Your transcription must include every record word for word and no pictures.

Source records
--- --- ---
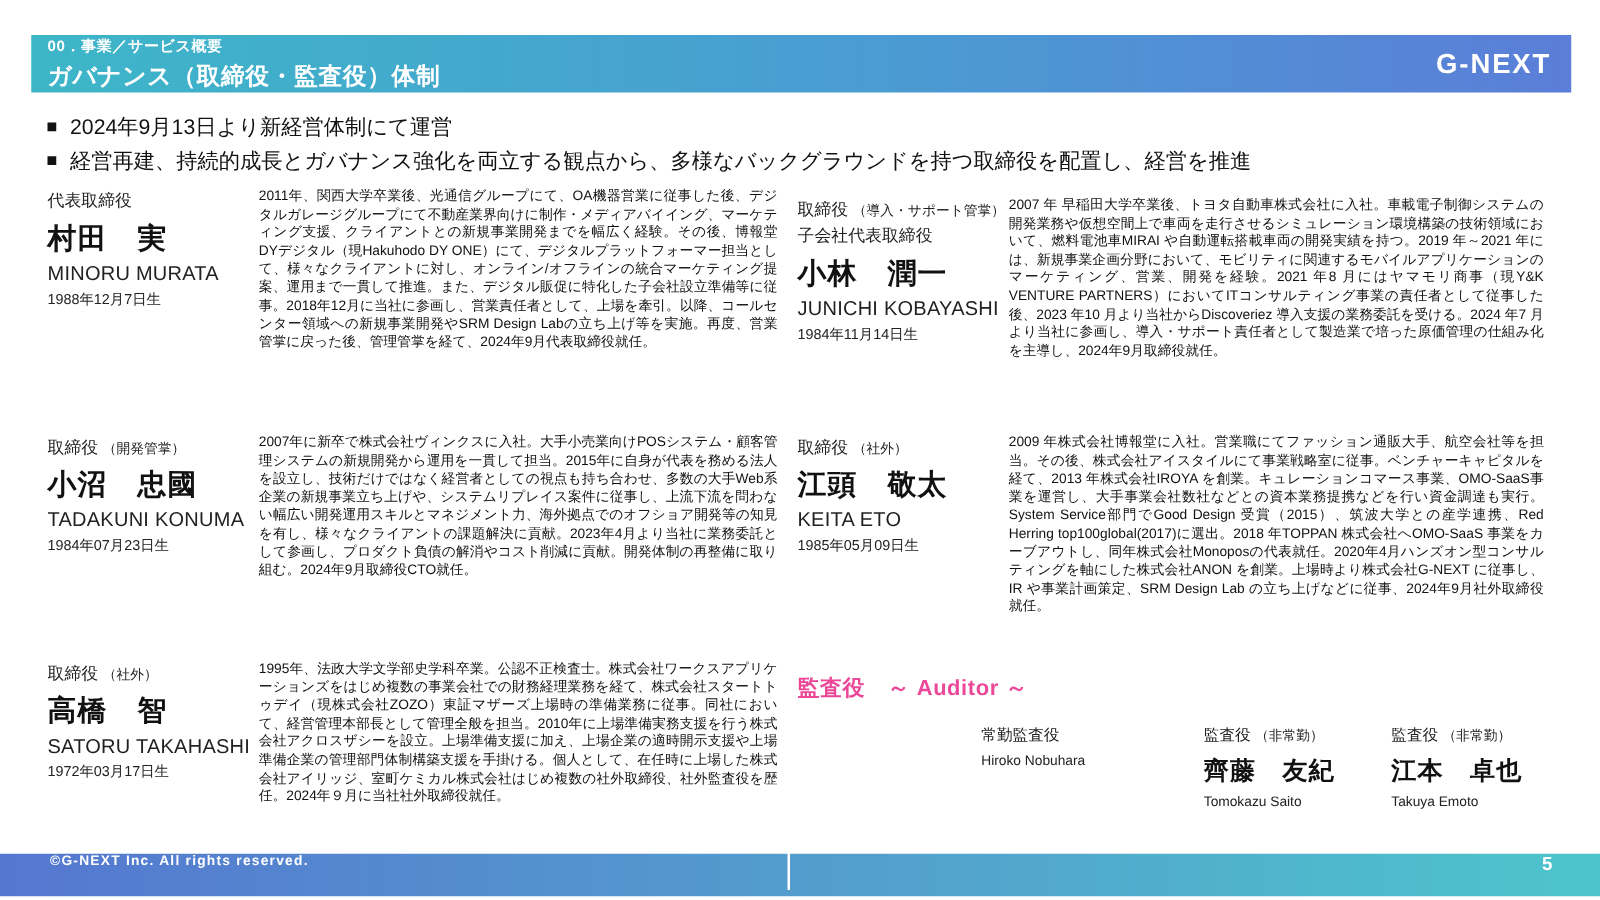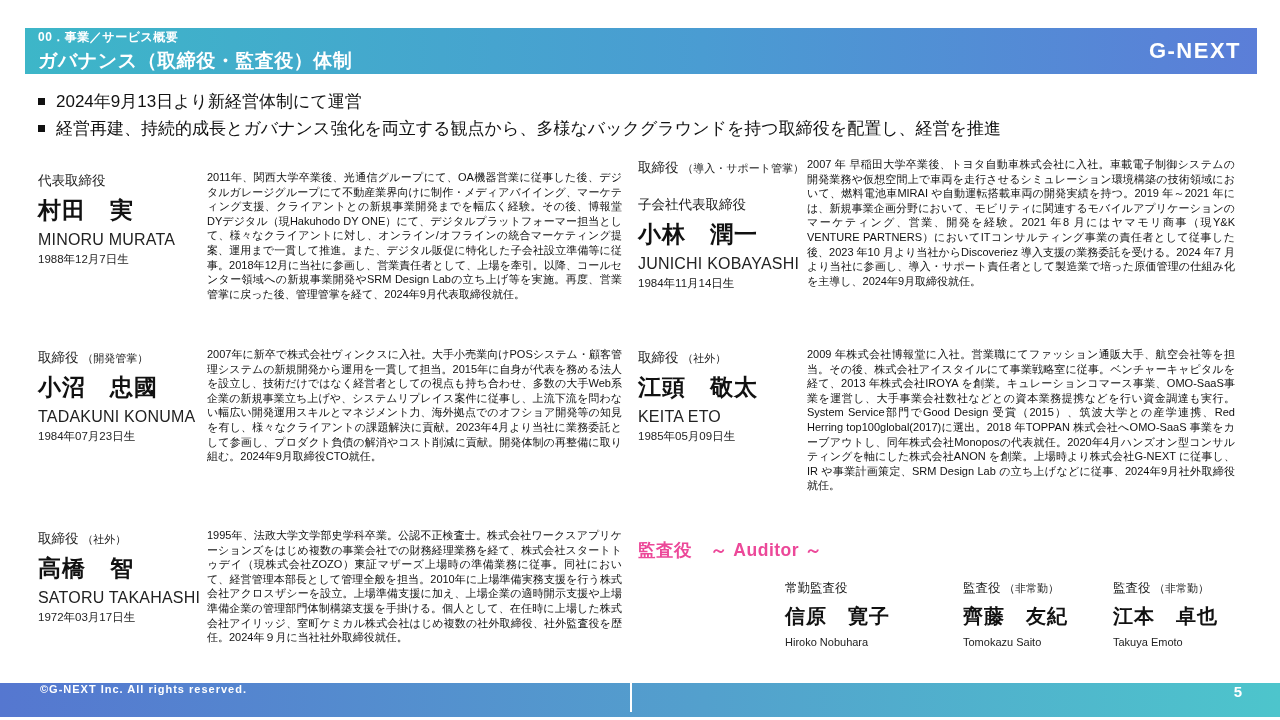"代表取締役" .director.pos-l0 { top: 170px -> 150px }
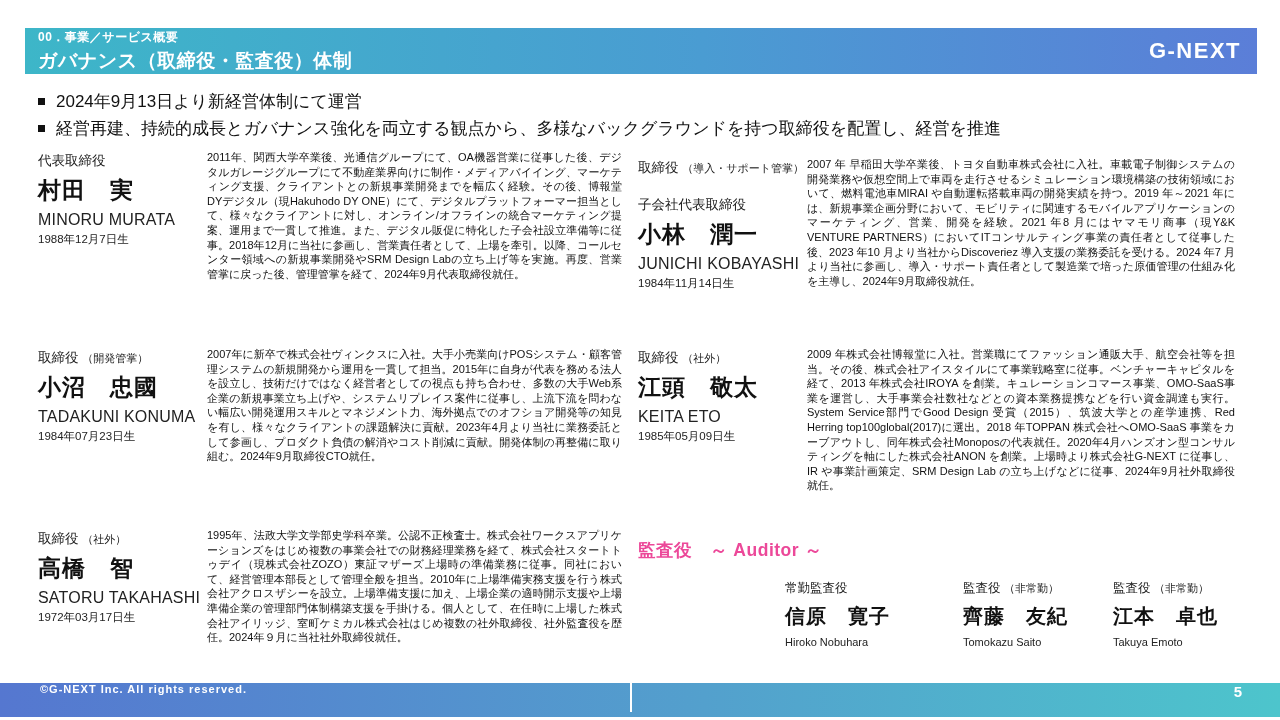"子会社代表取締役" .sub-role { margin-top: 19px -> 3px }
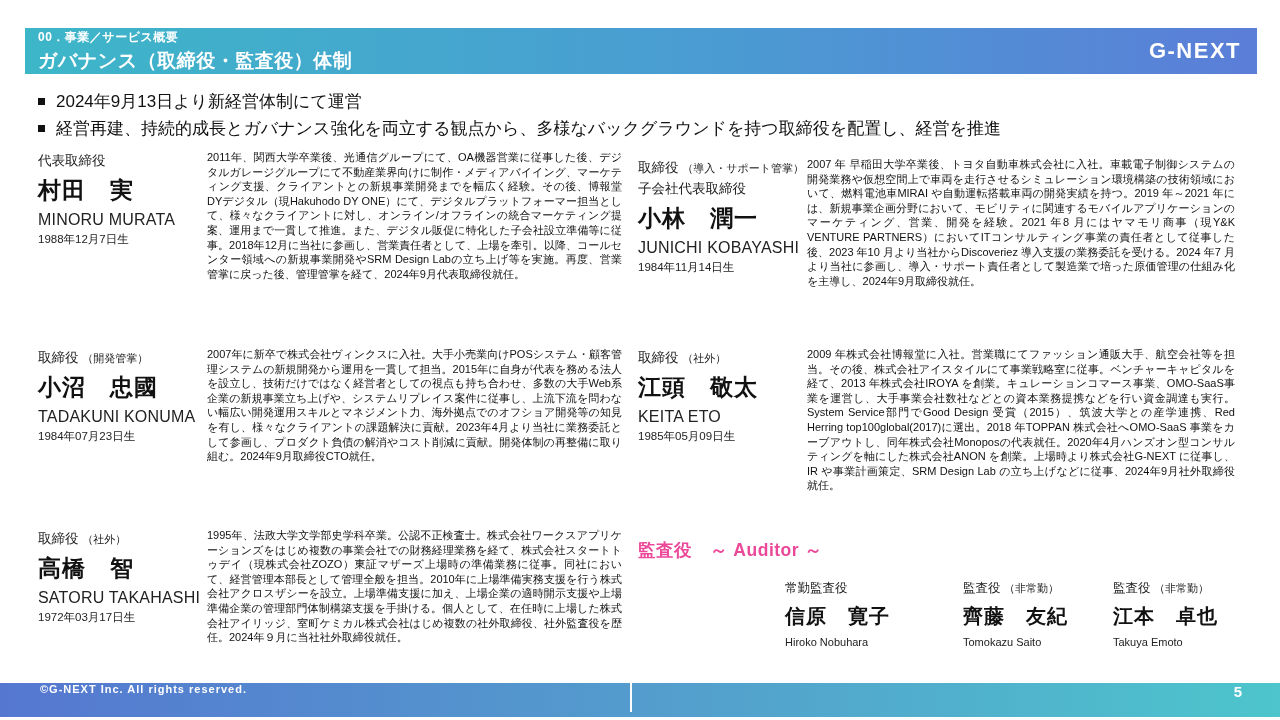"信原 寛子" div.a-name { html: <div>信原 寛子</div> -> none }
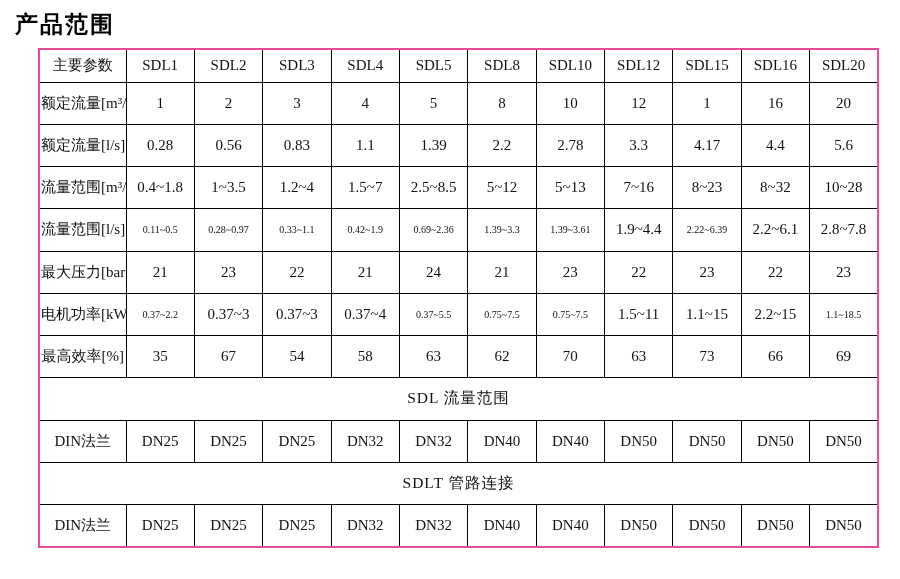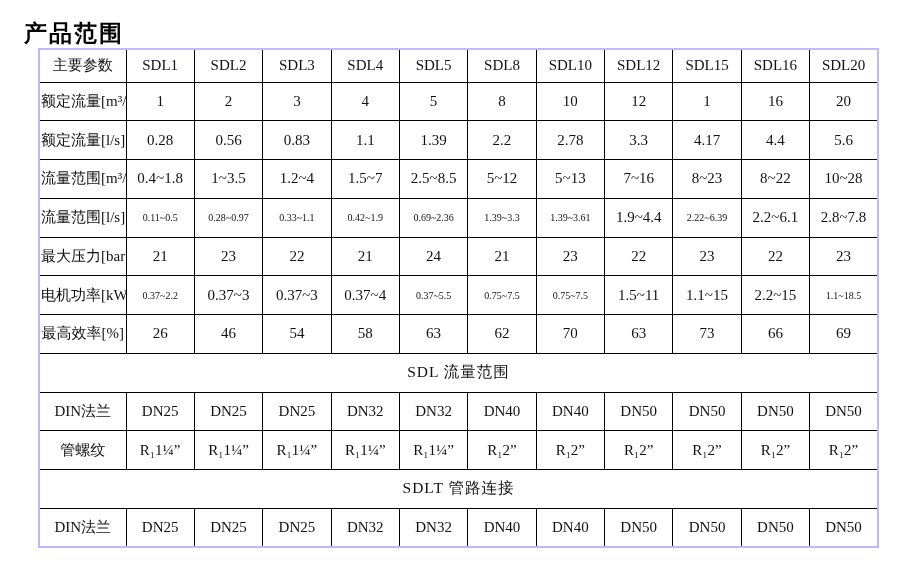"产品范围" .page-title { margin: 16px -> 7px }
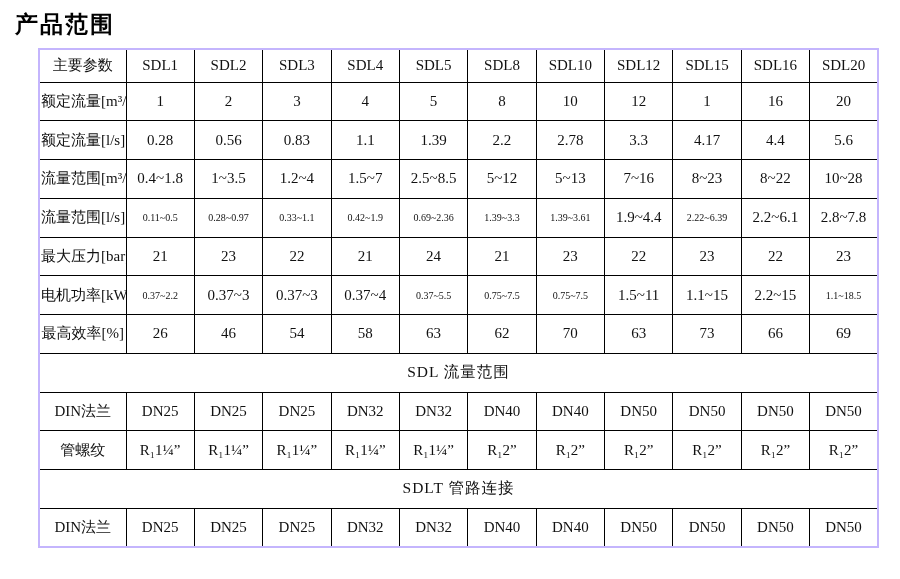"主要参数" table.spec { border: 2px solid #c4b5fd -> 2px solid #ec4899 }
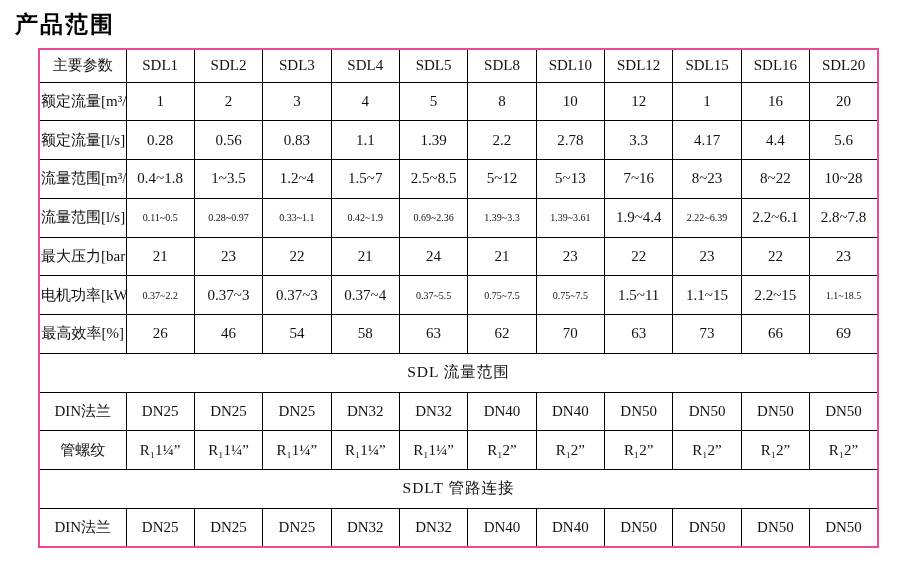"8~22" td { text: 22 -> 32 }
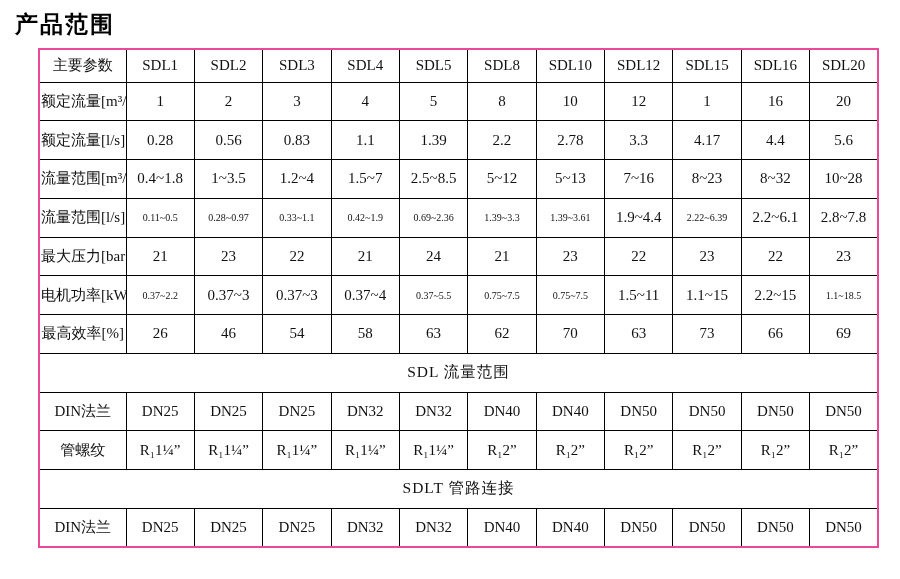"26" td { text: 26 -> 35 }
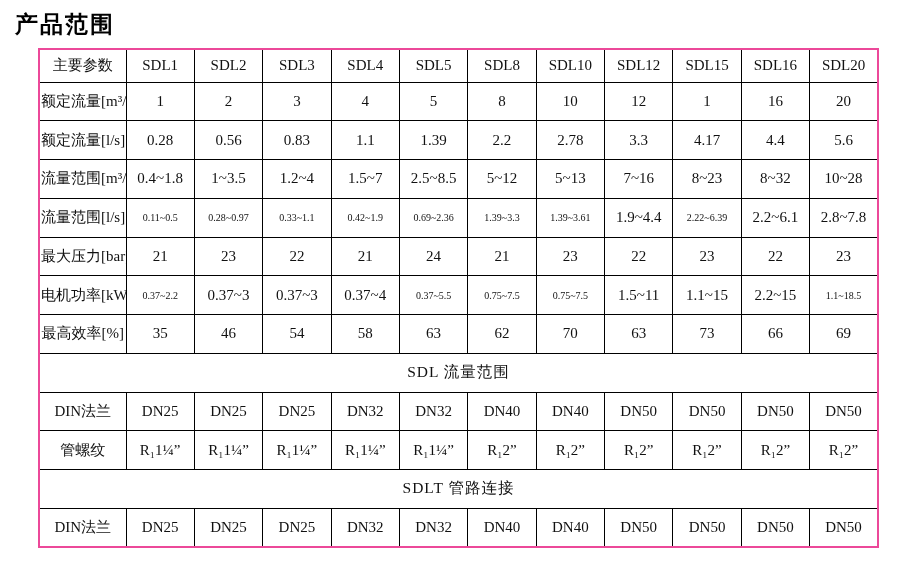"46" td { text: 46 -> 67 }
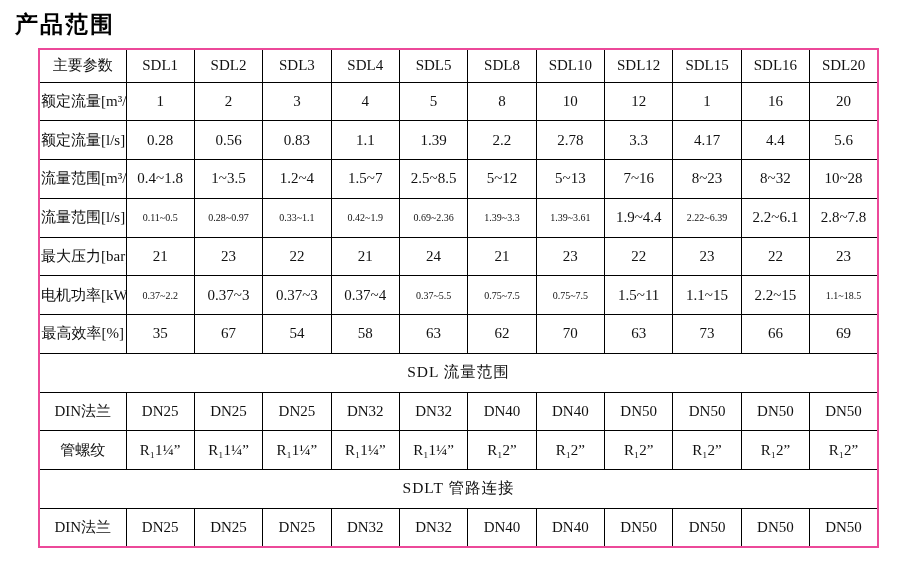"管螺纹" tr { html: <tr> <td>管螺纹</td> <td>R₁1¼”</td> <td>R₁1¼”</td> <td>R₁1¼”</td> <td>R₁1¼”</td> <td>R₁1¼”</td> <td>R₁2”</td> <td>R₁2”</td> <td>R₁2”</td> <td>R₁2”</td> <td>R₁2”</td> <td>R₁2”</td> </tr> -> none }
--- --- ---
*Output of the exercise*:
"代表取締役" .director.pos-l0 { top: 170px -> 150px }
"子会社代表取締役" .sub-role { margin-top: 19px -> 3px }
"信原 寛子" div.a-name { html: <div>信原 寛子</div> -> none }
"产品范围" .page-title { margin: 16px -> 7px }
"主要参数" table.spec { border: 2px solid #c4b5fd -> 2px solid #ec4899 }
"8~22" td { text: 22 -> 32 }
"26" td { text: 26 -> 35 }
"46" td { text: 46 -> 67 }
"管螺纹" tr { html: <tr> <td>管螺纹</td> <td>R₁1¼”</td> <td>R₁1¼”</td> <td>R₁1¼”</td> <td>R₁1¼”</td> <td>R₁1¼”</td> <td>R₁2”</td> <td>R₁2”</td> <td>R₁2”</td> <td>R₁2”</td> <td>R₁2”</td> <td>R₁2”</td> </tr> -> none }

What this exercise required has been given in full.